Dataset items
- - -

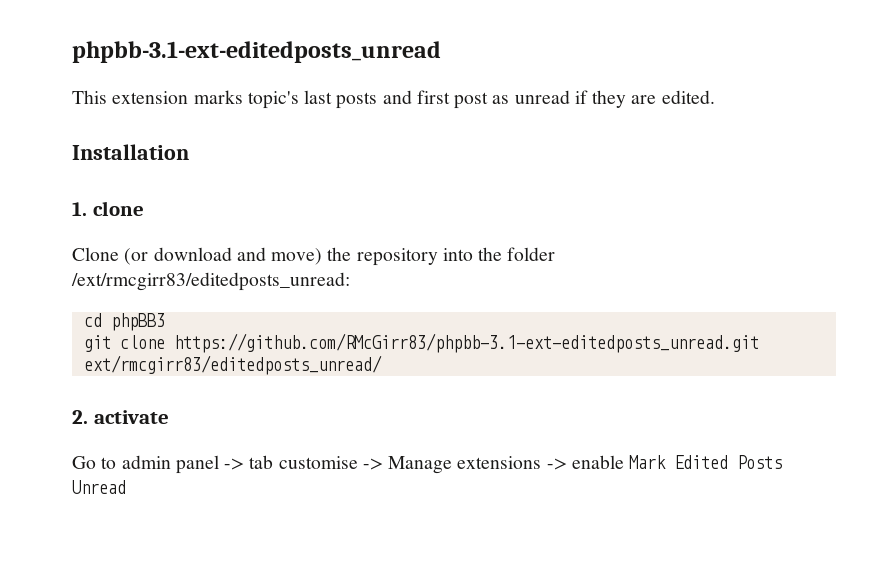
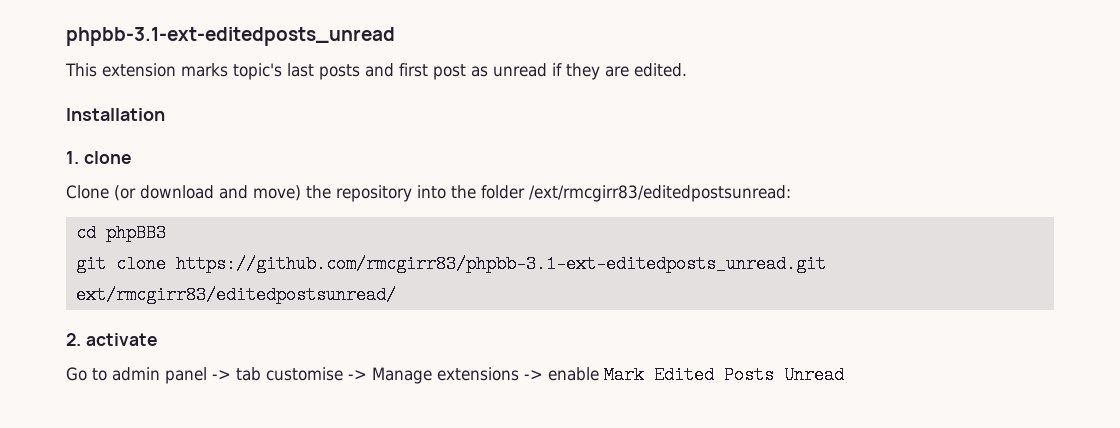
- Clone (or download and move) the repository into the folder /ext/rmcgirr83/editedposts_unread:
+ Clone (or download and move) the repository into the folder /ext/rmcgirr83/editedpostsunread:
- git clone https://github.com/RMcGirr83/phpbb-3.1-ext-editedposts_unread.git ext/rmcgirr83/editedposts_unread/
+ git clone https://github.com/rmcgirr83/phpbb-3.1-ext-editedposts_unread.git ext/rmcgirr83/editedpostsunread/

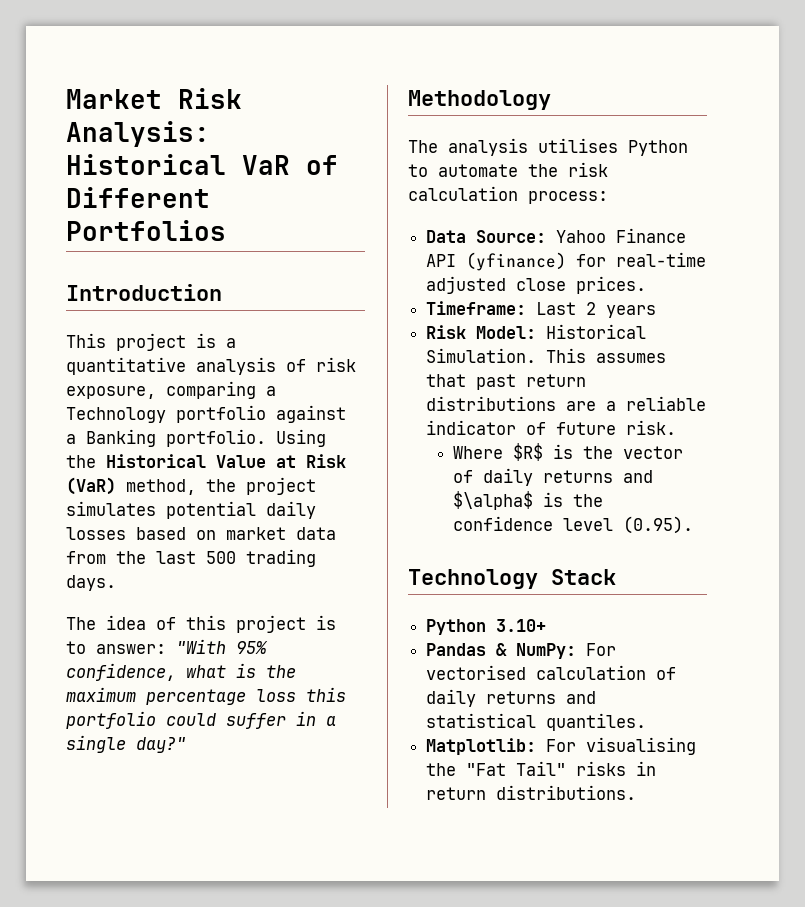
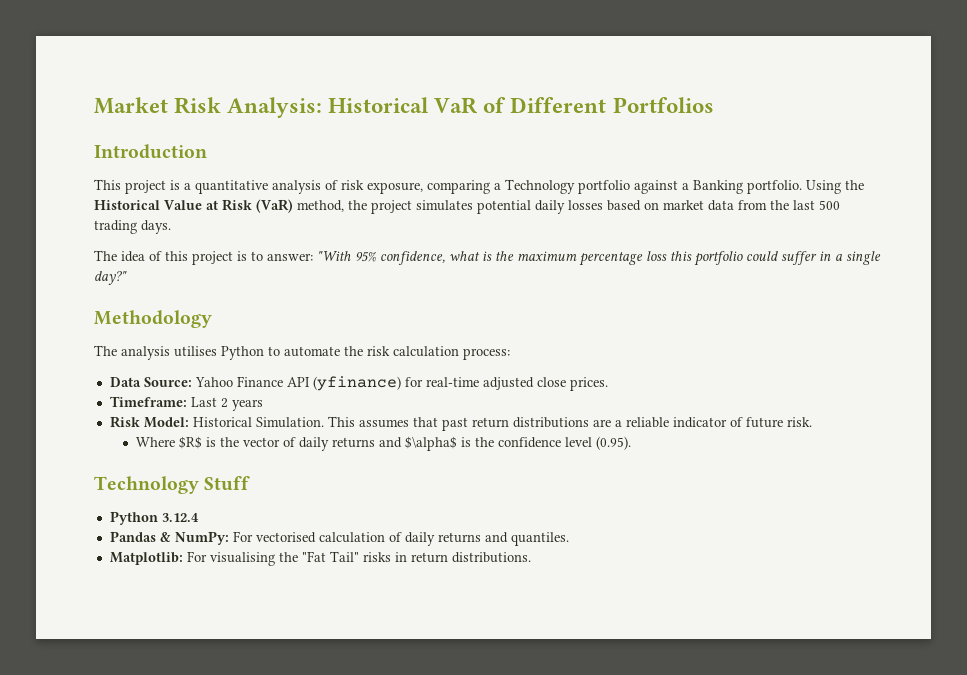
- Technology Stack
- Python 3.10+
+ Technology Stuff
+ Python 3.12.4
- Pandas & NumPy: For vectorised calculation of daily returns and statistical quantiles.
+ Pandas & NumPy: For vectorised calculation of daily returns and quantiles.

- - -

HOW TO COMPLETE THIS TASK
In your copy, repeat the records above exactly and include no images.

THE COMPLETED TASK
- Clone (or download and move) the repository into the folder /ext/rmcgirr83/editedposts_unread:
+ Clone (or download and move) the repository into the folder /ext/rmcgirr83/editedpostsunread:
- git clone https://github.com/RMcGirr83/phpbb-3.1-ext-editedposts_unread.git ext/rmcgirr83/editedposts_unread/
+ git clone https://github.com/rmcgirr83/phpbb-3.1-ext-editedposts_unread.git ext/rmcgirr83/editedpostsunread/

- Technology Stack
- Python 3.10+
+ Technology Stuff
+ Python 3.12.4
- Pandas & NumPy: For vectorised calculation of daily returns and statistical quantiles.
+ Pandas & NumPy: For vectorised calculation of daily returns and quantiles.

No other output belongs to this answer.